Billionaire started rapping in high school at Long Beach Poly; her first performance was at a lunchtime pep rally. When asked what she was like during those years, she replies with a mischievous laugh: “Bad. … I used to hang around with the gangsters, party and smoke weed … but I also had a 4.0 grade point average.”

Between the color ink sleeves, lip ring and long eyelashes, she could be the heroine of The LOX's “Ryde or Die, Bitch” or Apache's “Gangsta Bitch.” But she also has a softer side: She loves classical music and the color pink, and has tattoos of flowers and cartoon kittens — which somewhat balance out the gun tatted on her neck.

As lacerating as “#RNS” can be, it doesn't demonize men but merely vents frustrations and chronicles her quest for someone willing to “meet me halfway.”

“My Hello Kitty side is girly, softer and more emotional,” Billionaire says. “The gangsta comes in because I can also be a thugged-out tomboy. I like to run and compete with the boys.”

Her foray into the rap world hasn't been without its share of struggles. A boyfriend with whom she lived in her late teens grew so jealous of her that he began demanding to accompany her to every studio session and professional obligation. The relationship eventually turned physically and emotionally abusive.

“It got so bad that all my hair fell out due to stress,” Billionaire says. “I was literally bald and looked like a chemo patient. But I learned that I can't let anyone stop me from chasing my dreams.”

Following the dissolution of that poisonous relationship, she redoubled her focus on music. Things started to build after she released her first video, 2011's “You Ain't No Barbie.” Soon after, she joined the crew of New York Bad Boy–signed rapper Red Café. But promises of a recording budget and label deal failed to come to fruition, and the pair parted amicably.

Around the same time, she released her debut mixtape, Gangsta Hello Kitty, hosted by Power 106's influential DJ Carisma and featuring contributions from Compton rapper Problem and renowned local producer Terrace Martin.

“She's definitely a hustler, can really spit, and her music has that West Coast slap to it,” Carisma says. “We don't have a big female rapper in the West and it's refreshing to hear that point of view. It's the kind of thing that women can bump in our cars.”

Billionaire's emergence comes as a welcome antidote to the near-monopoly that male rappers have had over the last few years. While the jerkin' years at the tail end of the last decade witnessed ephemeral runs from Pink Dollaz, The Bangz and Asia Lynn, the “ratchet era” has mostly featured songs that are misogynist at best and Henry VIII–like at their worst.

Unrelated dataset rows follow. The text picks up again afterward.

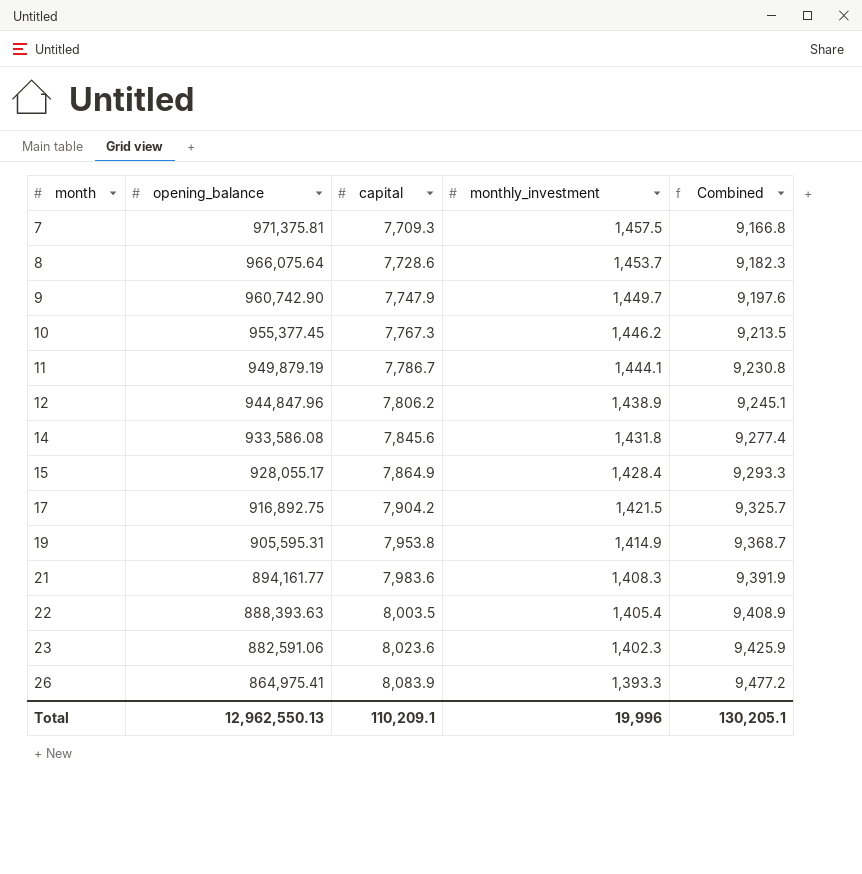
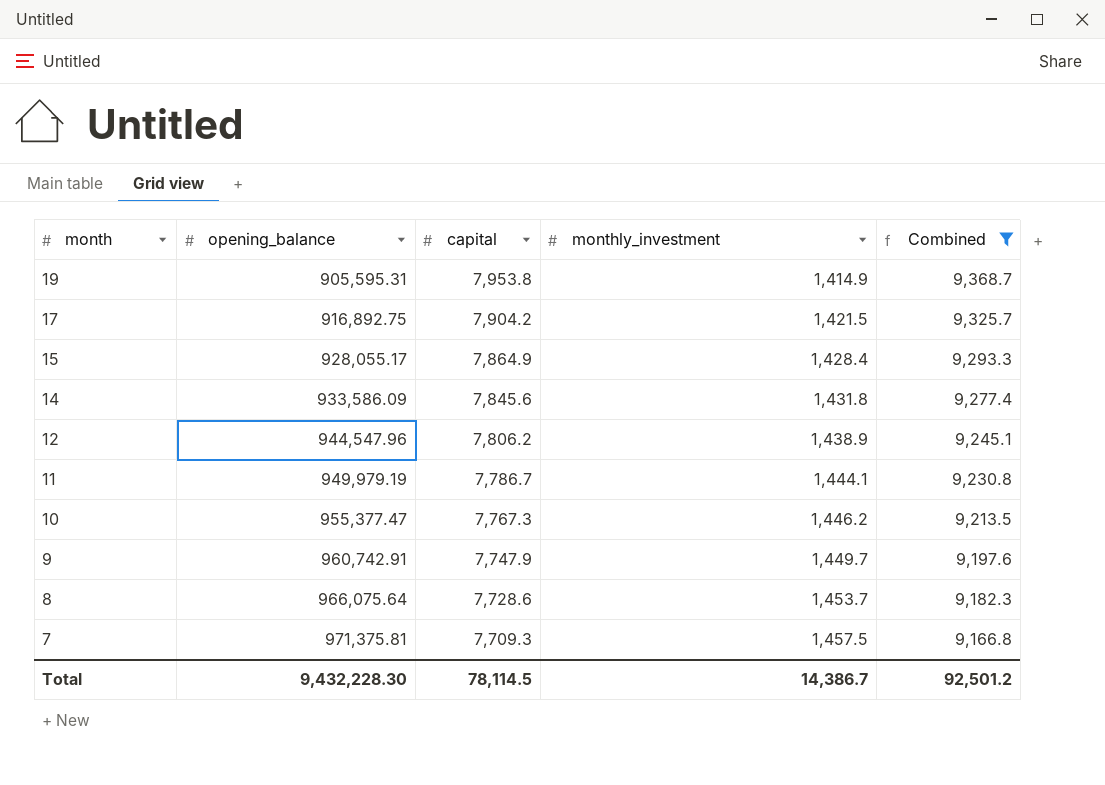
filter: none -> Combined <= 9,368.7
row order: month ascending -> month descending
14 | opening_balance: 933,586.08 -> 933,586.09
12 | opening_balance: 944,847.96 -> 944,547.96
11 | opening_balance: 949,879.19 -> 949,979.19
10 | opening_balance: 955,377.45 -> 955,377.47
9 | opening_balance: 960,742.90 -> 960,742.91
Total | opening_balance: 12,962,550.13 -> 9,432,228.30
Total | capital: 110,209.1 -> 78,114.5
Total | monthly_investment: 19,996 -> 14,386.7
Total | Combined: 130,205.1 -> 92,501.2

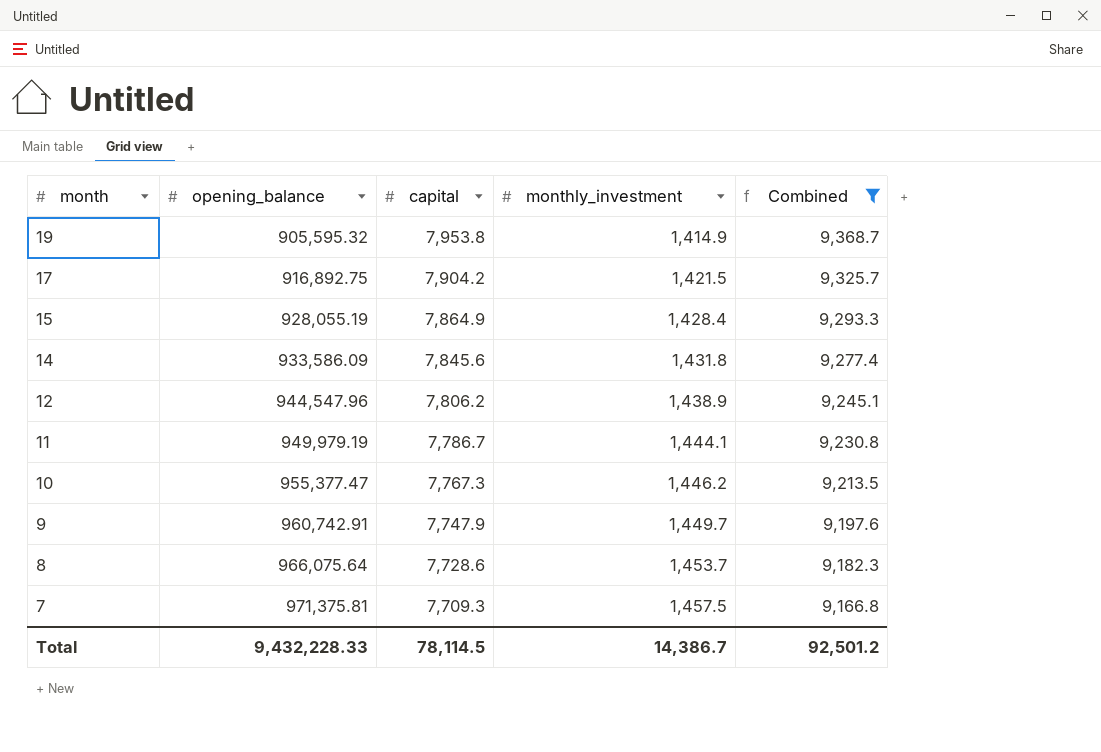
19 | opening_balance: 905,595.31 -> 905,595.32
15 | opening_balance: 928,055.17 -> 928,055.19
Total | opening_balance: 9,432,228.30 -> 9,432,228.33

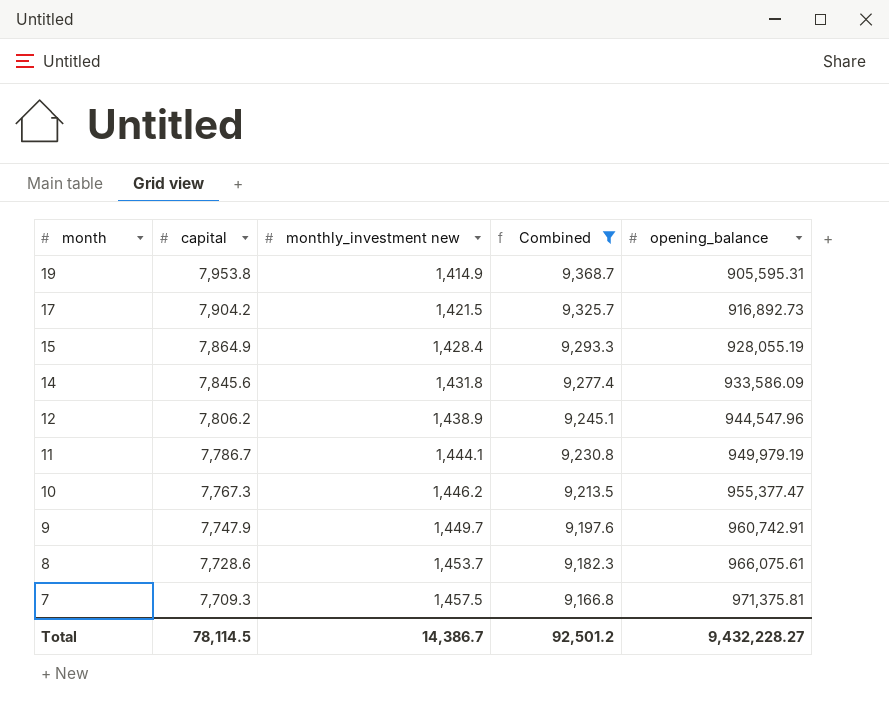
column name: monthly_investment -> monthly_investment new
column opening_balance | position: 2 -> 5
19 | opening_balance: 905,595.32 -> 905,595.31
17 | opening_balance: 916,892.75 -> 916,892.73
8 | opening_balance: 966,075.64 -> 966,075.61
Total | opening_balance: 9,432,228.33 -> 9,432,228.27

Over the last several months, the imbalance is starting to be redressed. Billionaire's “#RNS” might be the fiercest, but songs from the DJ Mustard–affiliated Cocc Pistol Cree, Cam & Chyna (formerly of Pink Dollaz) and Ill Camille herald a resurgence of L.A. female rappers rarely seen since the mid-'90s heyday of Yo-Yo and Lady of Rage.

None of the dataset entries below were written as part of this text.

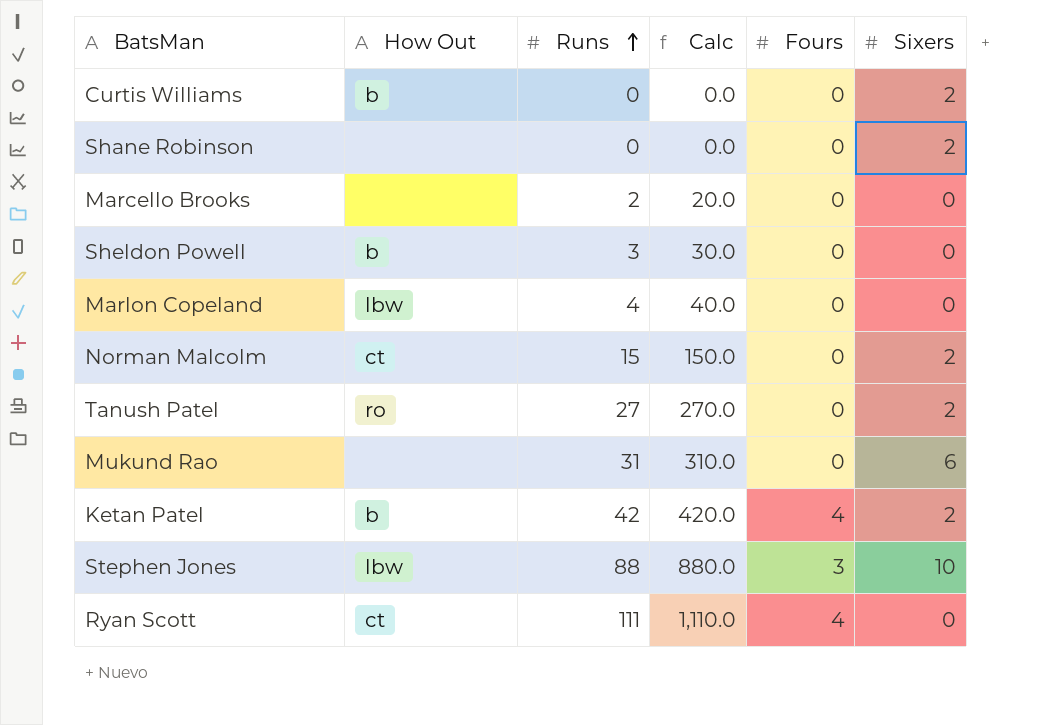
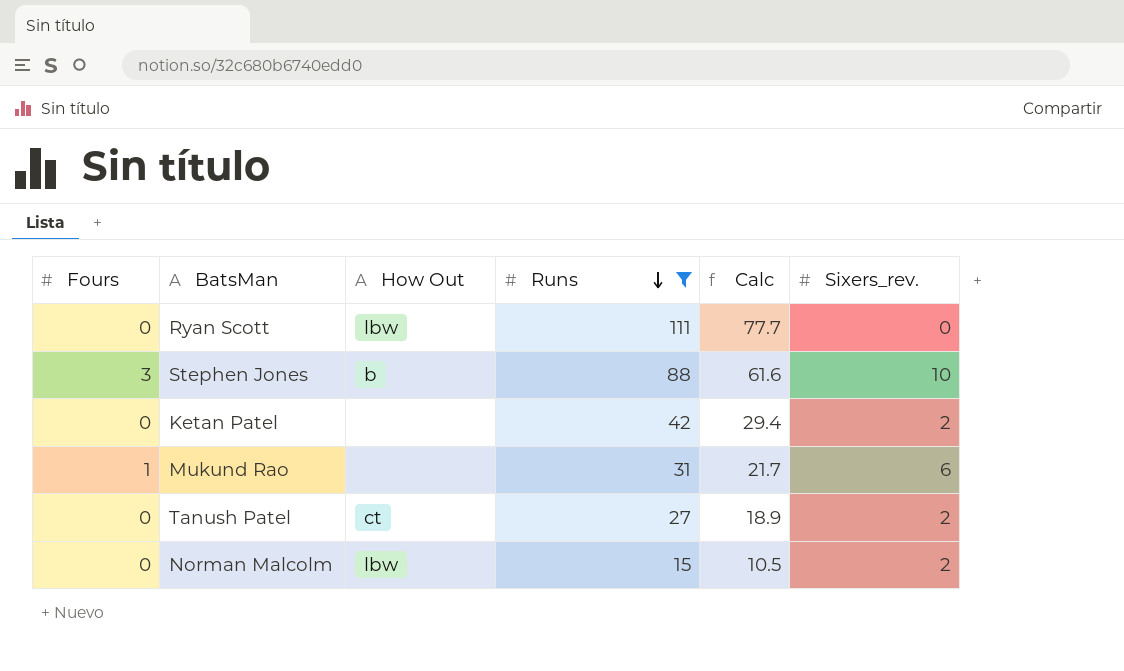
filter: none -> Runs >= 15
row order: Runs ascending -> Runs descending
column Fours | position: 5 -> 1
column Calc | formula: [Runs] * 10 -> [Runs] * 0.7
column name: Sixers -> Sixers_rev.
Ryan Scott | Fours: 4 -> 0
Ryan Scott | How Out: ct -> lbw
Stephen Jones | How Out: lbw -> b
Ketan Patel | Fours: 4 -> 0
Ketan Patel | How Out: b -> none
Mukund Rao | Fours: 0 -> 1
Tanush Patel | How Out: ro -> ct
Norman Malcolm | How Out: ct -> lbw

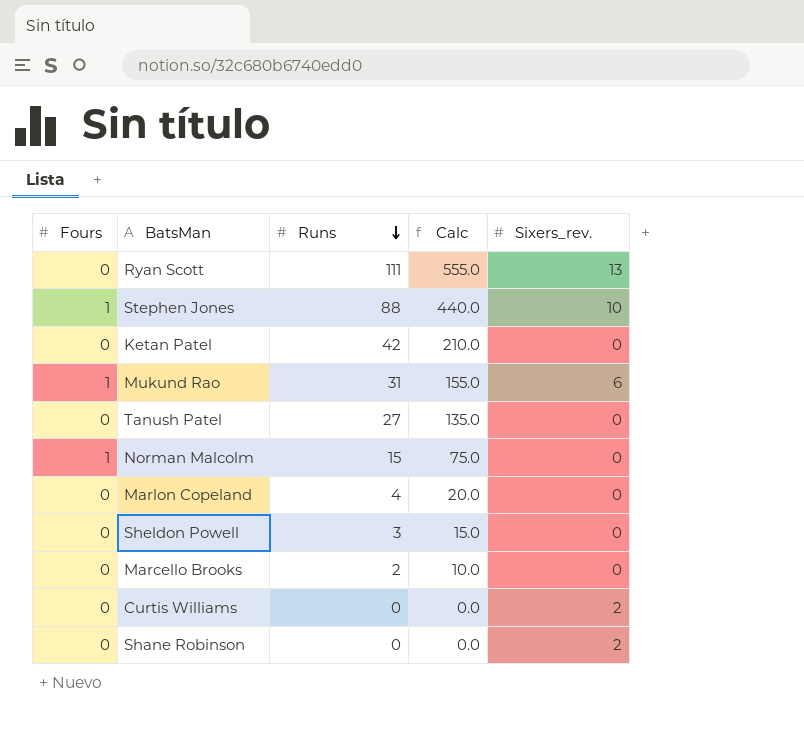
filter: Runs >= 15 -> none
column How Out | position: 3 -> none
column Calc | formula: [Runs] * 0.7 -> [Runs] * 5
Ryan Scott | Sixers_rev.: 0 -> 13
Stephen Jones | Fours: 3 -> 1
Ketan Patel | Sixers_rev.: 2 -> 0
Tanush Patel | Sixers_rev.: 2 -> 0
Norman Malcolm | Fours: 0 -> 1
Norman Malcolm | Sixers_rev.: 2 -> 0

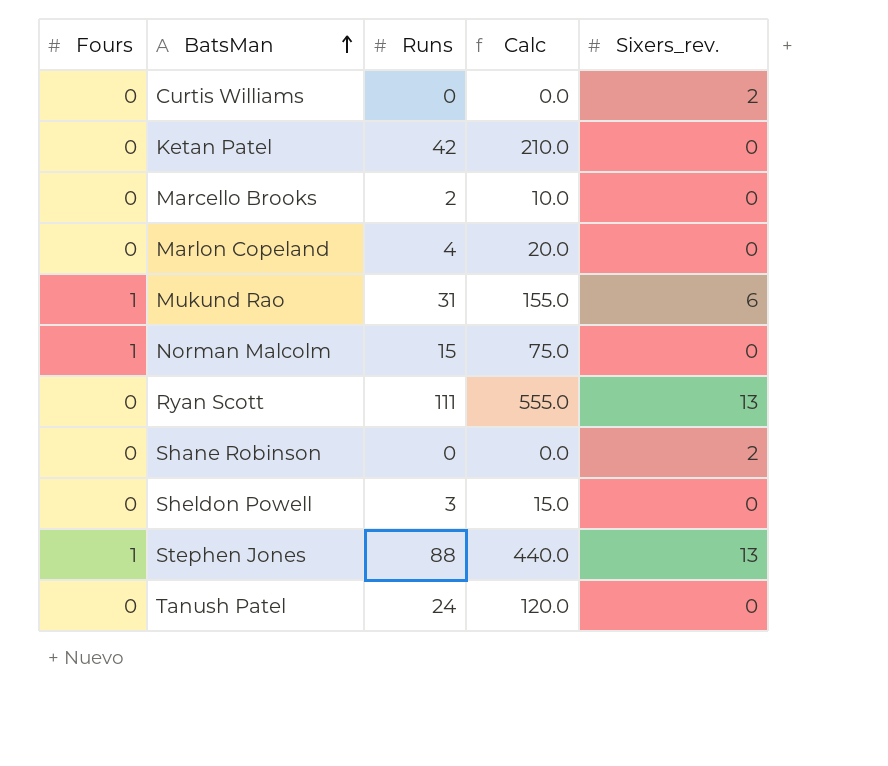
row order: Runs descending -> BatsMan ascending
Stephen Jones | Sixers_rev.: 10 -> 13
Tanush Patel | Runs: 27 -> 24
Tanush Patel | Calc: 135.0 -> 120.0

As for Billionaire's next move, she's finalizing the release of Bonny vs. Clyde, an EP expected to drop sometime in the next few months. There's also a forthcoming remix of “#RNS” with a major West Coast rapper, whose name she declines to divulge.

“The new EP is going up against all the dudes. It's basically me saying I'm here and I'm raw as fuck and I don't care what people have to say or what they think,” Billionaire says.

“Being a female in this industry is crazy. You'll be in the studio with dudes and sometimes they don't even know who I am. … They're just, like, 'Oh, who's this groupie bitch.' Then I get up on the mic and I prove myself every single time.”

Bonny Billionaire opens for Problem at the Observatory in Santa Ana on Sunday, Sept. 28.